Although the hotspot patterns appear to be robust to varying levels of greenhouse forcing (Fig. 1), the results are subject to other sources of uncertainty. For example, although the CMIP5 ensemble is unprecedented in its scope, the number of models and of realizations is insufficient to span the full range of uncertainty in global climate sensitivity and regional response to global warming (Taylor et al. 2012).

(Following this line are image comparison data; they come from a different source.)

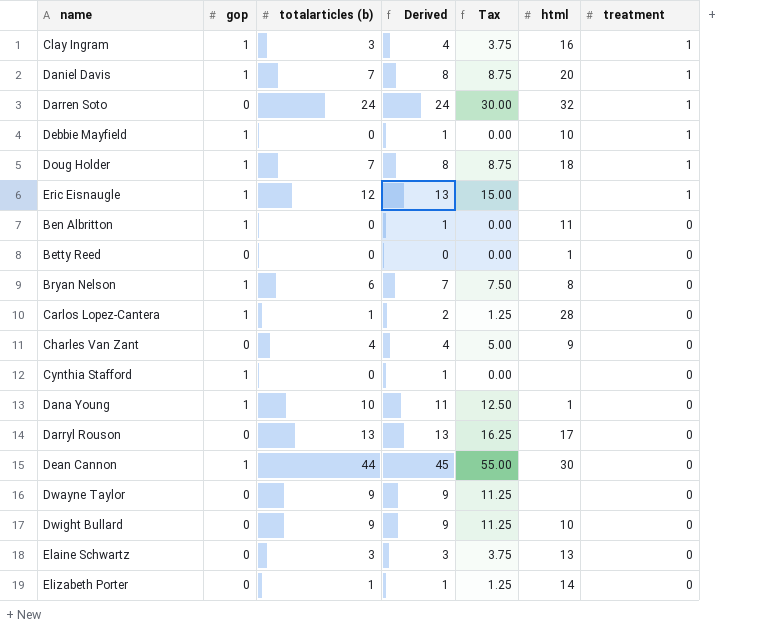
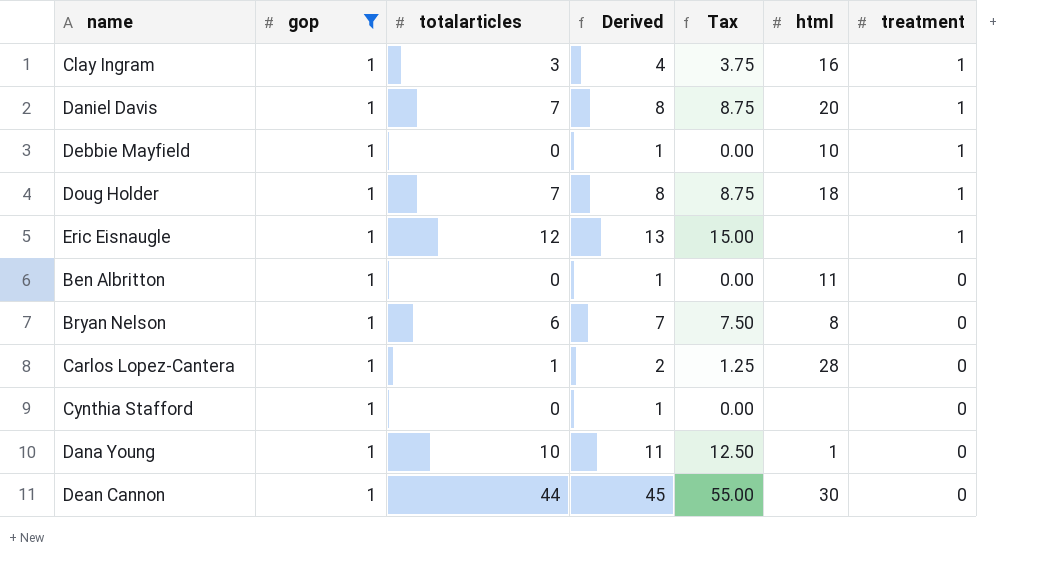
filter: none -> gop = 1
column name: totalarticles (b) -> totalarticles

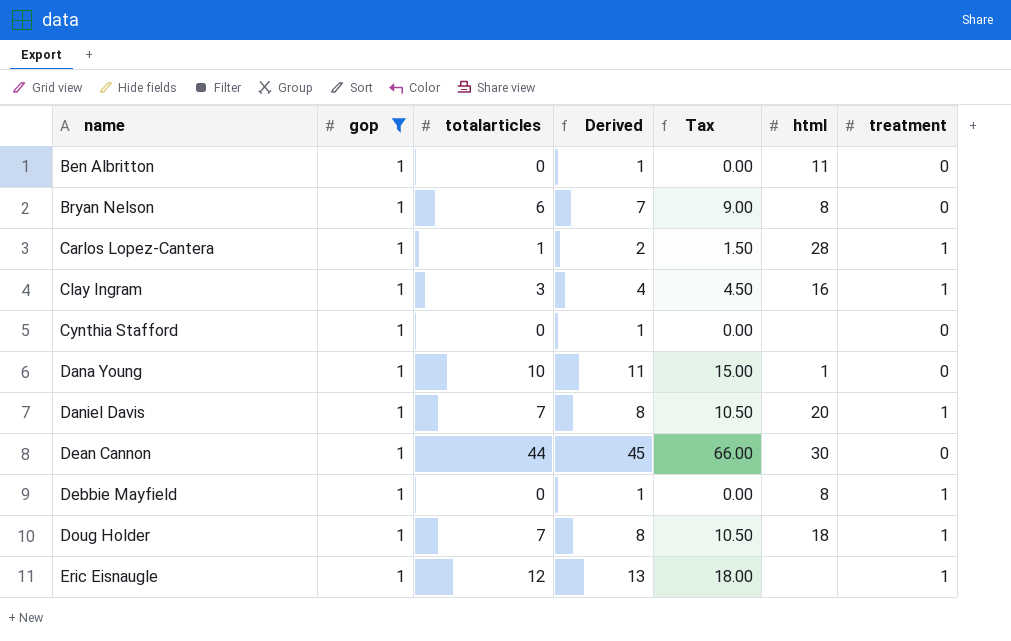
row order: treatment descending -> name ascending
column Tax | formula: [totalarticles] * 1.25 -> [totalarticles] * 1.5
Carlos Lopez-Cantera | treatment: 0 -> 1
Debbie Mayfield | html: 10 -> 8

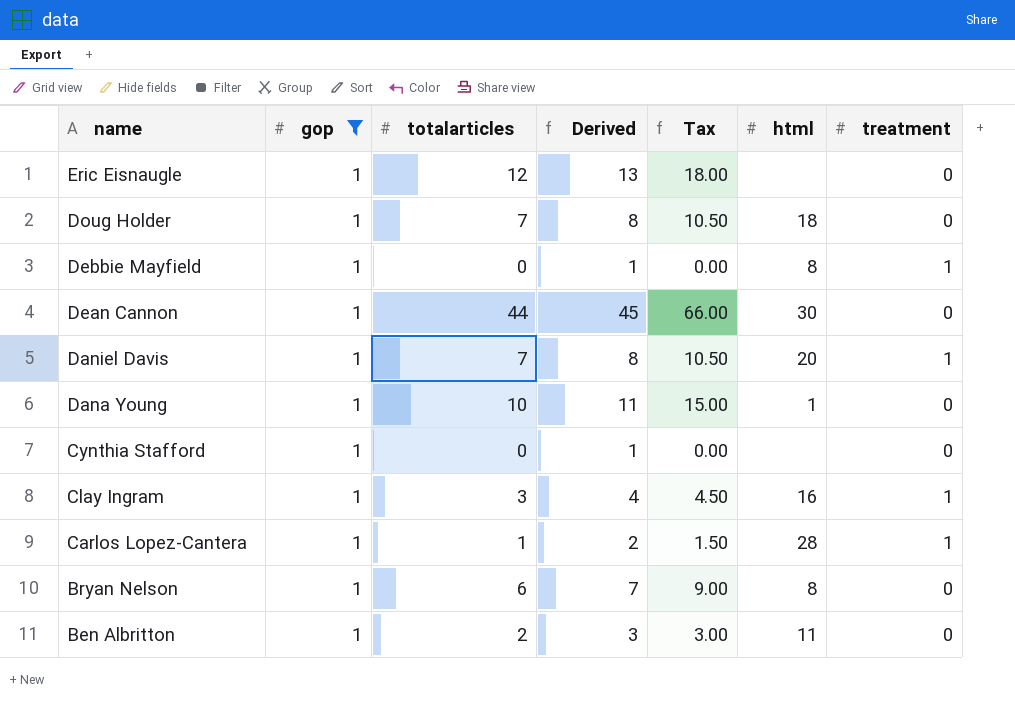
row order: name ascending -> name descending
Eric Eisnaugle | treatment: 1 -> 0
Doug Holder | treatment: 1 -> 0
Ben Albritton | totalarticles: 0 -> 2
Ben Albritton | Derived: 1 -> 3
Ben Albritton | Tax: 0.00 -> 3.00

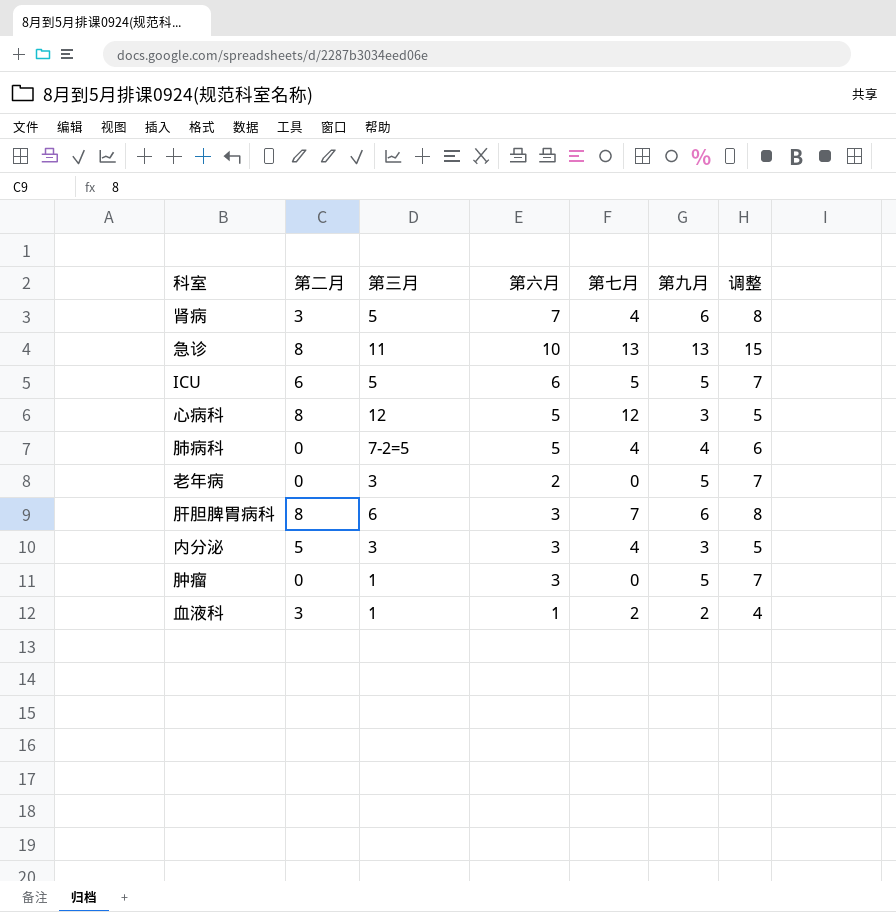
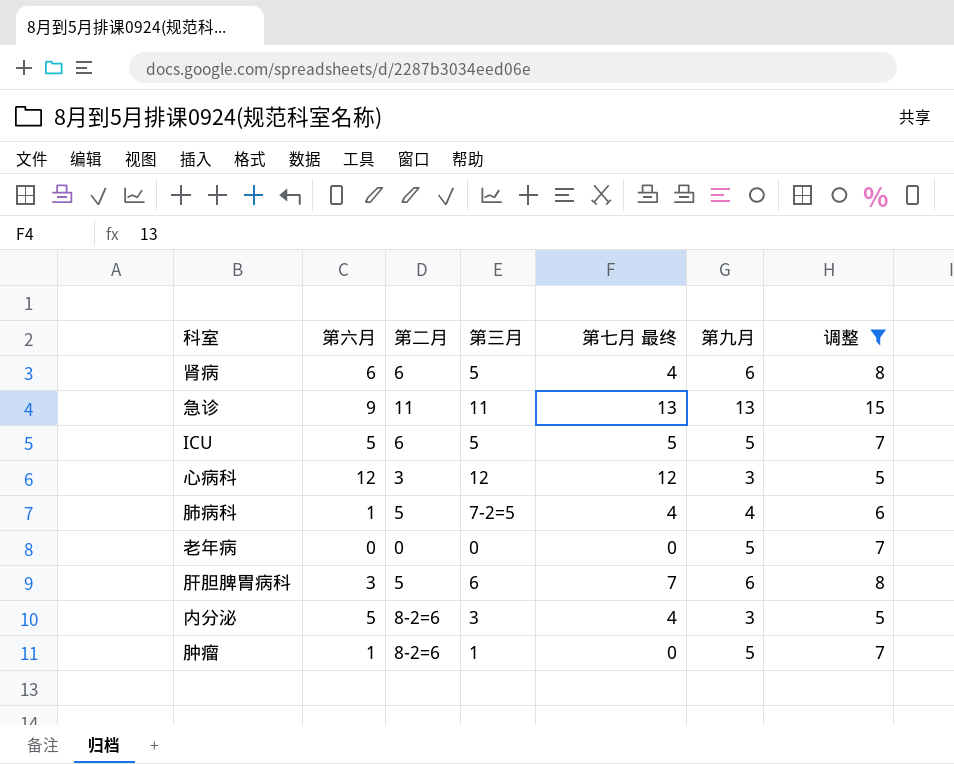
filter: none -> 调整 != 4
column 第六月 | position: 4 -> 2
column name: 第七月 -> 第七月 最终
肾病 | 第六月: 7 -> 6
肾病 | 第二月: 3 -> 6
急诊 | 第六月: 10 -> 9
急诊 | 第二月: 8 -> 11
ICU | 第六月: 6 -> 5
心病科 | 第六月: 5 -> 12
心病科 | 第二月: 8 -> 3
肺病科 | 第六月: 5 -> 1
肺病科 | 第二月: 0 -> 5
老年病 | 第六月: 2 -> 0
老年病 | 第三月: 3 -> 0
肝胆脾胃病科 | 第二月: 8 -> 5
内分泌 | 第六月: 3 -> 5
内分泌 | 第二月: 5 -> 8-2=6
肿瘤 | 第六月: 3 -> 1
肿瘤 | 第二月: 0 -> 8-2=6

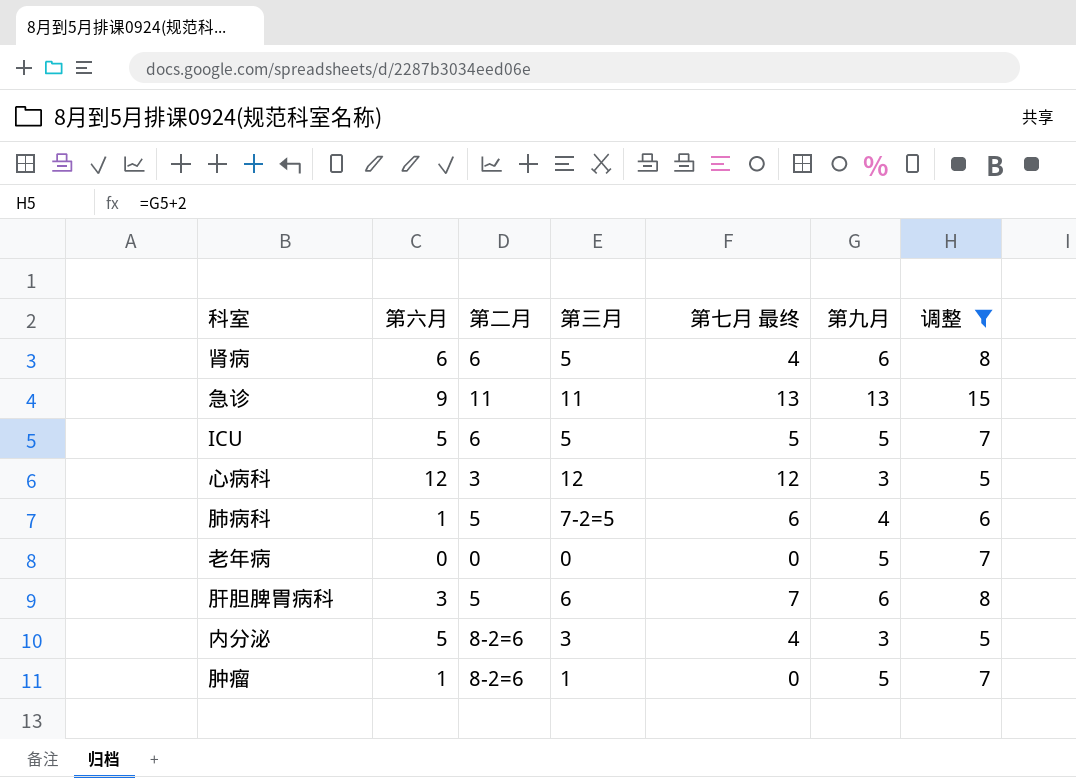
肺病科 | 第七月 最终: 4 -> 6

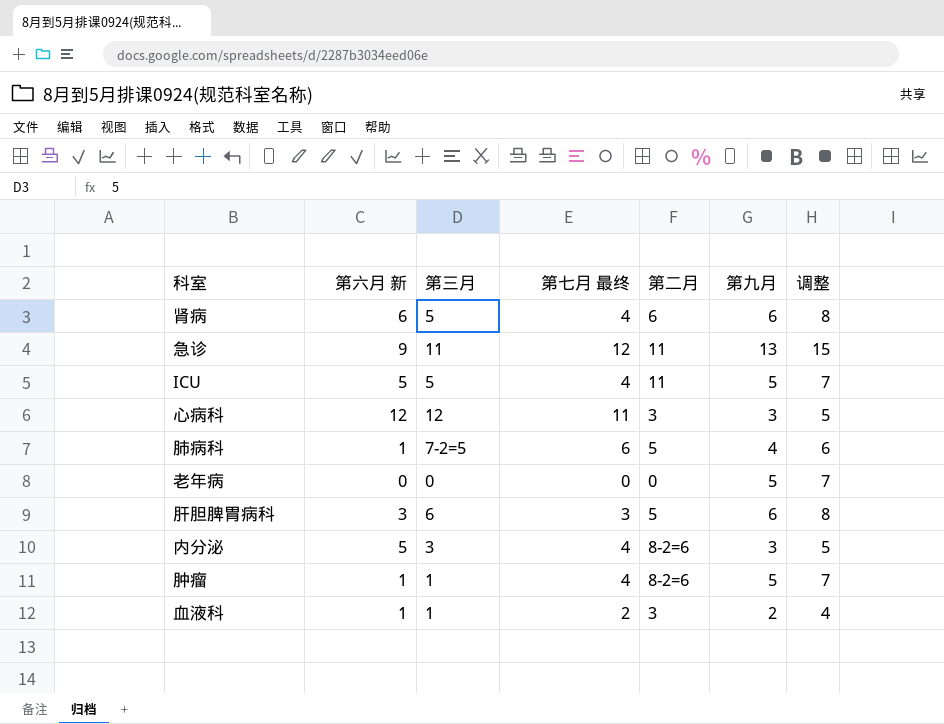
filter: 调整 != 4 -> none
column name: 第六月 -> 第六月 新
column 第二月 | position: 3 -> 5
急诊 | 第七月 最终: 13 -> 12
ICU | 第七月 最终: 5 -> 4
ICU | 第二月: 6 -> 11
心病科 | 第七月 最终: 12 -> 11
肝胆脾胃病科 | 第七月 最终: 7 -> 3
肿瘤 | 第七月 最终: 0 -> 4

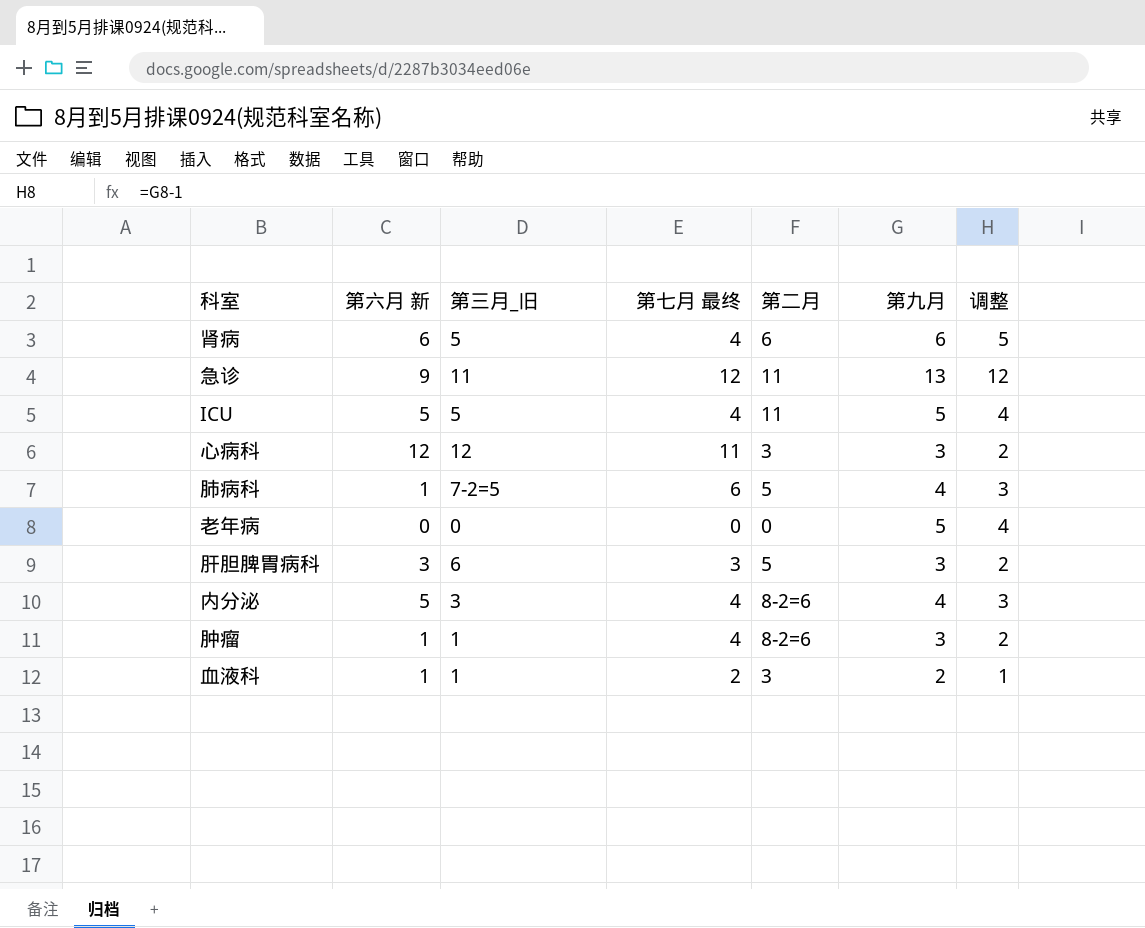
column name: 第三月 -> 第三月_旧
column 调整 | formula: [第九月] + 2 -> [第九月] - 1
肝胆脾胃病科 | 第九月: 6 -> 3
内分泌 | 第九月: 3 -> 4
肿瘤 | 第九月: 5 -> 3

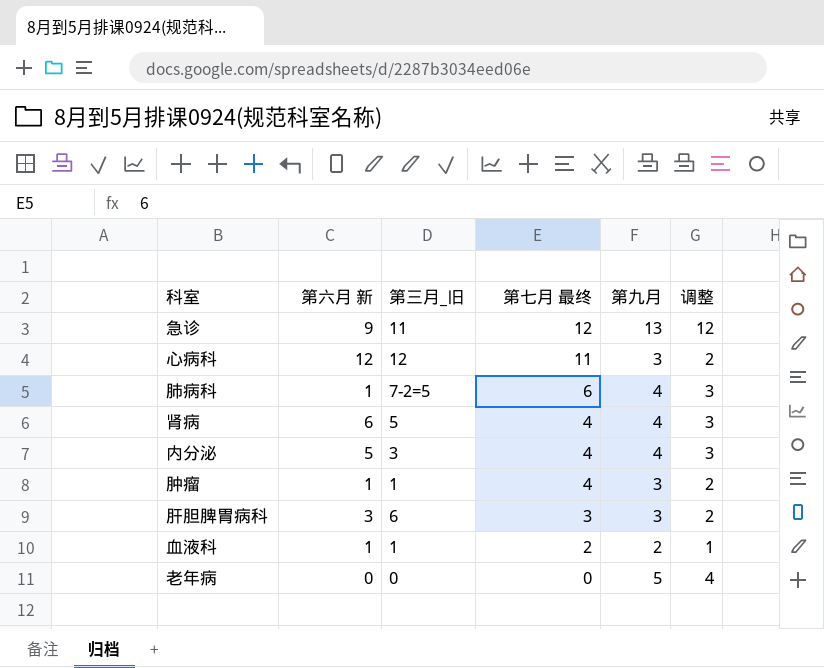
row order: none -> 第七月 最终 descending
column 第二月 | position: 5 -> none
row ICU: 5 | 5 | 4 | 11 | 5 | 4 -> none
肾病 | 第九月: 6 -> 4
肾病 | 调整: 5 -> 3

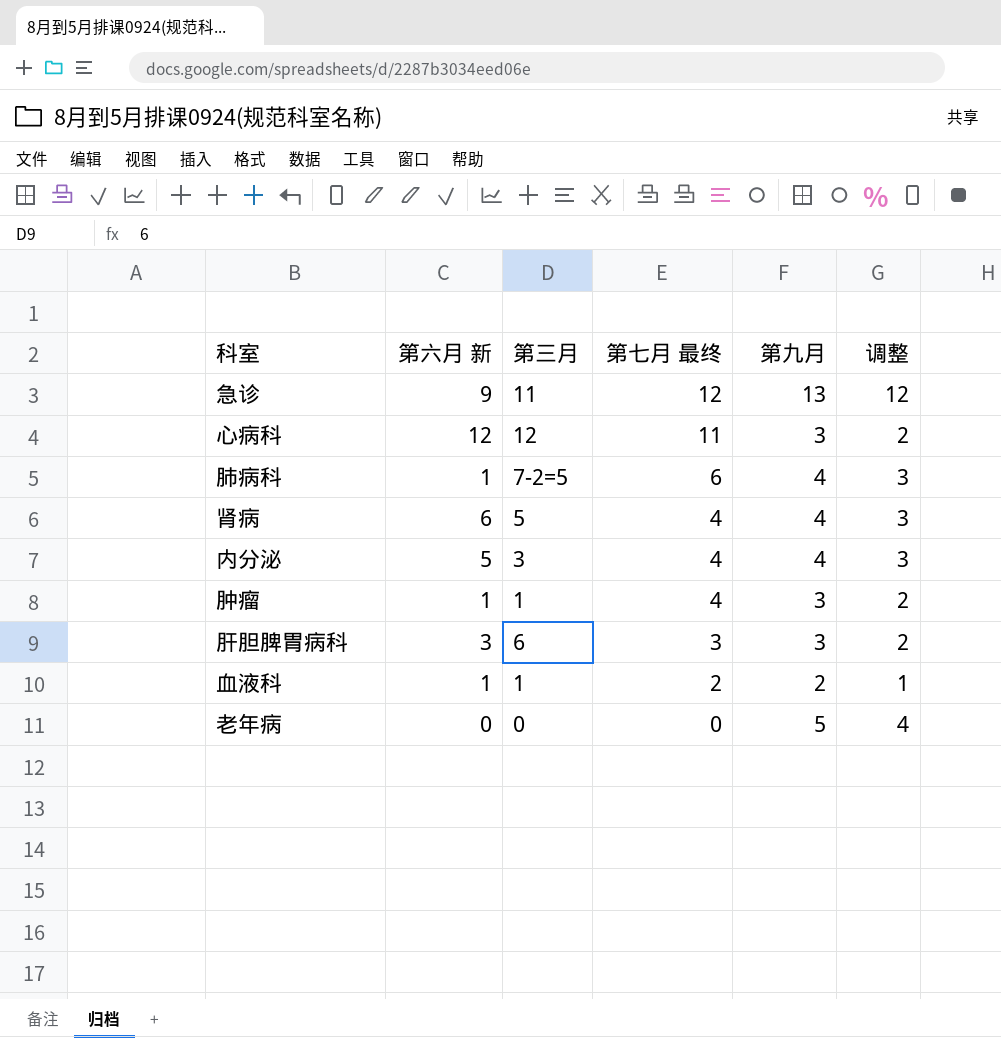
column name: 第三月_旧 -> 第三月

As a result, although we have attempted to give all models equal contribution to the ensemble mean (see SI), the results reported here could be sensitive to the number of models included in the ensemble, and to the number of realizations of each model. In addition, internal climate system variability could overwhelm the identified climate change patterns for time scales that are shorter than the multi-decadal scales explored here, meaning that individual decadal or sub-decadal periods could show different patterns of aggregate climate anomalies.